Panel, film stimulate cultural festivities
Ethnic studies provide insight to self-identification
May 18, 2016
The La Raza Student Union hosted a Cinco de Mayo Celebration in HS-101 on May 7 with a screening of a documentary film and panel of students enrolled in ethnic studies classes.
The student panelists, ranging from high school to the graduate level, shared their personal experiences of how ethnic studies affected their lives and the challenges they faced along the way.
“I got to see future versions of myself in the panel. The panelists put their heart into it,” Middle College High School student Marisol Contreras said.
La Raza studies professor Agustin Palacios additionally addressed the history of Cinco de Mayo at the event.
“(Cinco de Mayo) is not about what happens later, with the beer corporations just taking over and hijacking the holiday as a beer holiday, as a day to wear sombreros and get drunk,” he said.
The film shown, “Precious Knowledge,” follows the struggle of students and faculty at Tucson High School who fight to continue the Mexican-American Studies Program at the high school level after HB 2281 was signed into law in 2010.
The law prohibits schools from offering ethnic studies courses in the state of Arizona.
Biology major Jabari Williams said, “The thing in the movie that made me think was the fact that the Arizona senators denied that there is an issue of race in America.

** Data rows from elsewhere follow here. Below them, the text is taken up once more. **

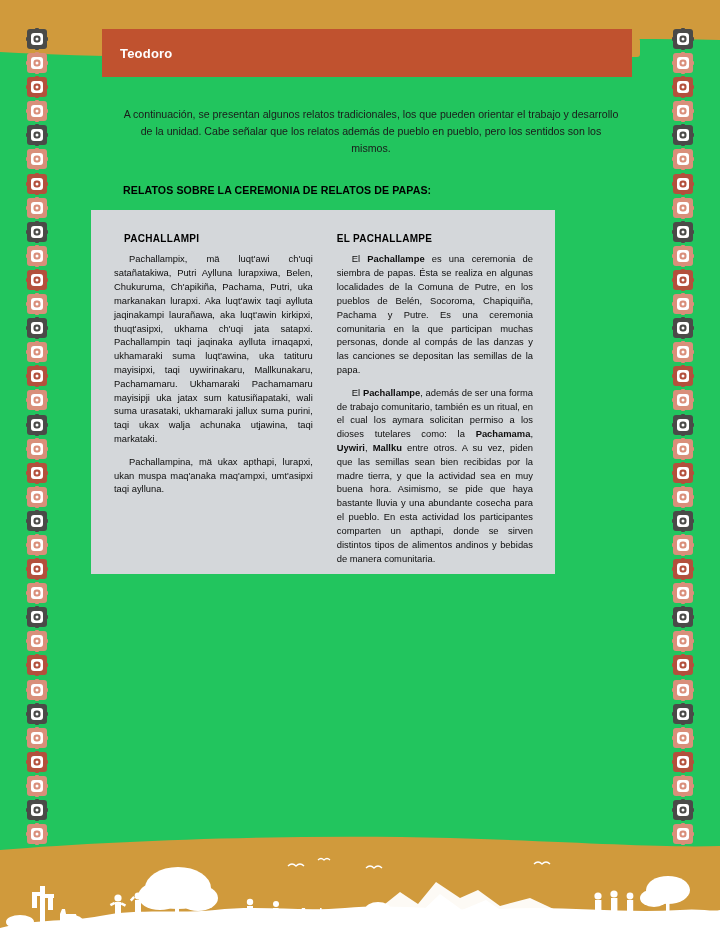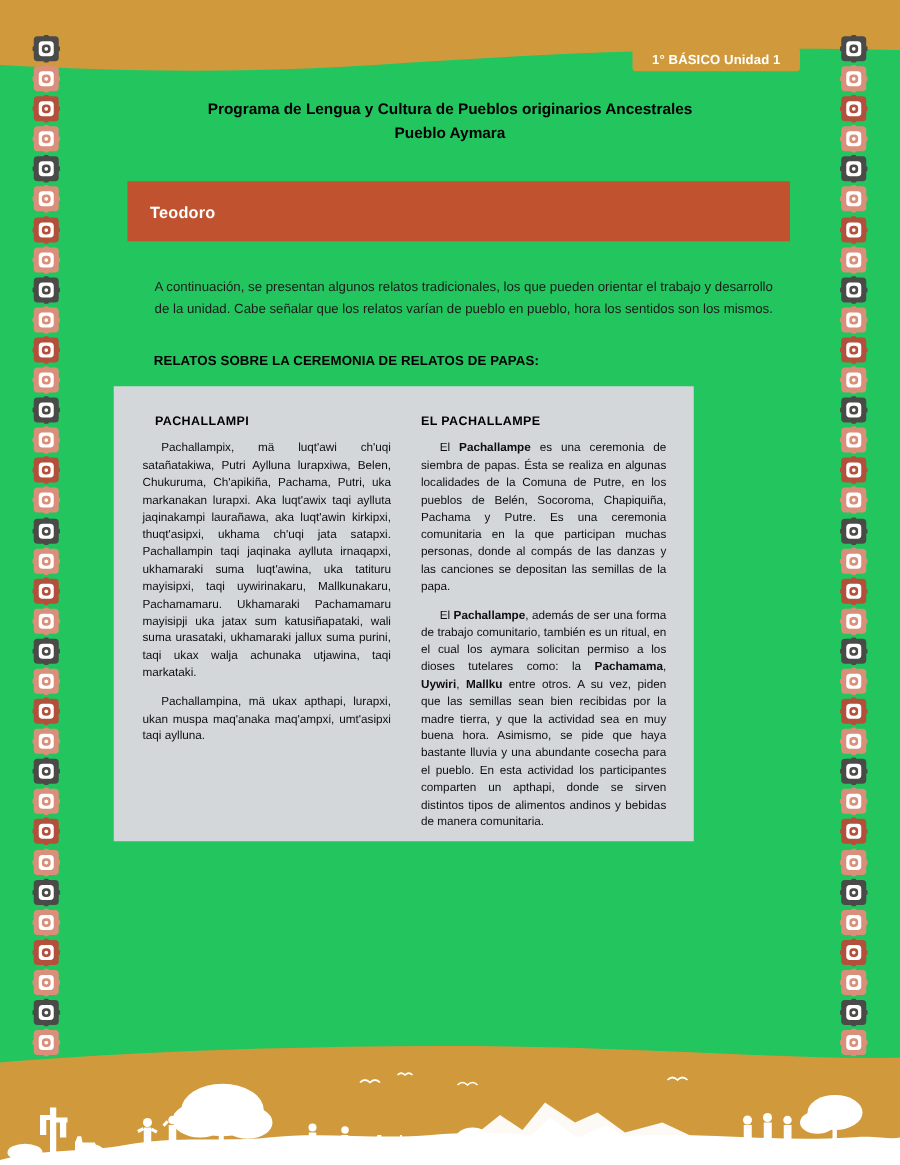--- a/index.html
+++ b/index.html
@@ -908,10 +908,6 @@
 
   <div class="content">
 
-    <div class="doc-title">
-      <div>Programa de Lengua y Cultura de Pueblos originarios Ancestrales</div>
-      <div>Pueblo Aymara</div>
-    </div>
 
     <div class="section-bar">
       <span class="section-bar-label">Teodoro</span>

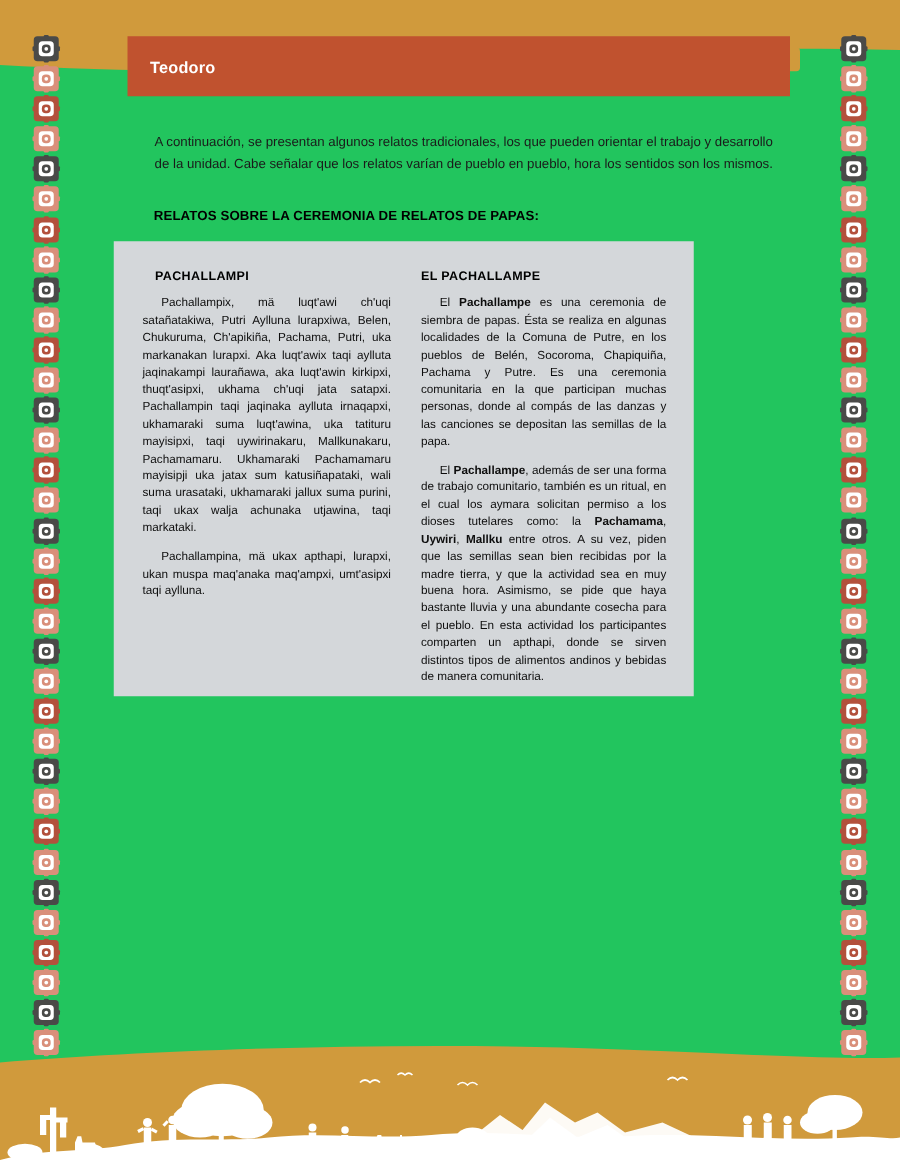--- a/index.html
+++ b/index.html
@@ -913,7 +913,7 @@
       <span class="section-bar-label">Teodoro</span>
     </div>
 
-    <div class="intro-para">A continuación, se presentan algunos relatos tradicionales, los que pueden orientar el trabajo y desarrollo de la unidad. Cabe señalar que los relatos varían de pueblo en pueblo, hora los sentidos son los mismos.</div>
+    <div class="intro-para">A continuación, se presentan algunos relatos tradicionales, los que pueden orientar el trabajo y desarrollo de la unidad. Cabe señalar que los relatos además de pueblo en pueblo, pero los sentidos son los mismos.</div>
 
     <div class="relatos-heading">RELATOS SOBRE LA CEREMONIA DE RELATOS DE PAPAS:</div>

“They said racism didn’t exist and that if you support ethnic studies in schools that your racist and anti-American.”
Contreras said the video and panel inspired her to take a stance for what is fair.
“We can’t let the struggle of our people not be heard. We need to show we’re not treated equally and looking back and seeing nothing has changed is heartbreaking,” she said.
“If we have to learn U.S. history, why can’t we learn our own? You only get that one side. It’s a shocker.”
“Taking La Raza courses opened my heart to do better. I have this opportunity as a MCHS student but other schools don’t have the opportunity to take those classes,” Contreras said.
Palacios said the same debate on whether ethnic studies should or should not be offered in California is at the state level.
“Given our population here in the Bay Area, it’s a shame that we don’t have ethnic studies classes already in our high schools as part of their curriculum,” he said.
Palacios said the importance of ethnic studies courses is students having the opportunity to learn about their own culture and gain a “sense of self.”
“On one level it’s about seeing themselves represented in the curriculum,” he said.
“Students get the opportunity to see their life story represented in a way that is empowering to them and doesn’t repeat the old story that Latinos don’t make it because they’re dumb and lazy, but in fact exposes them to the history of inequality, of institutional racism,” Palacios said.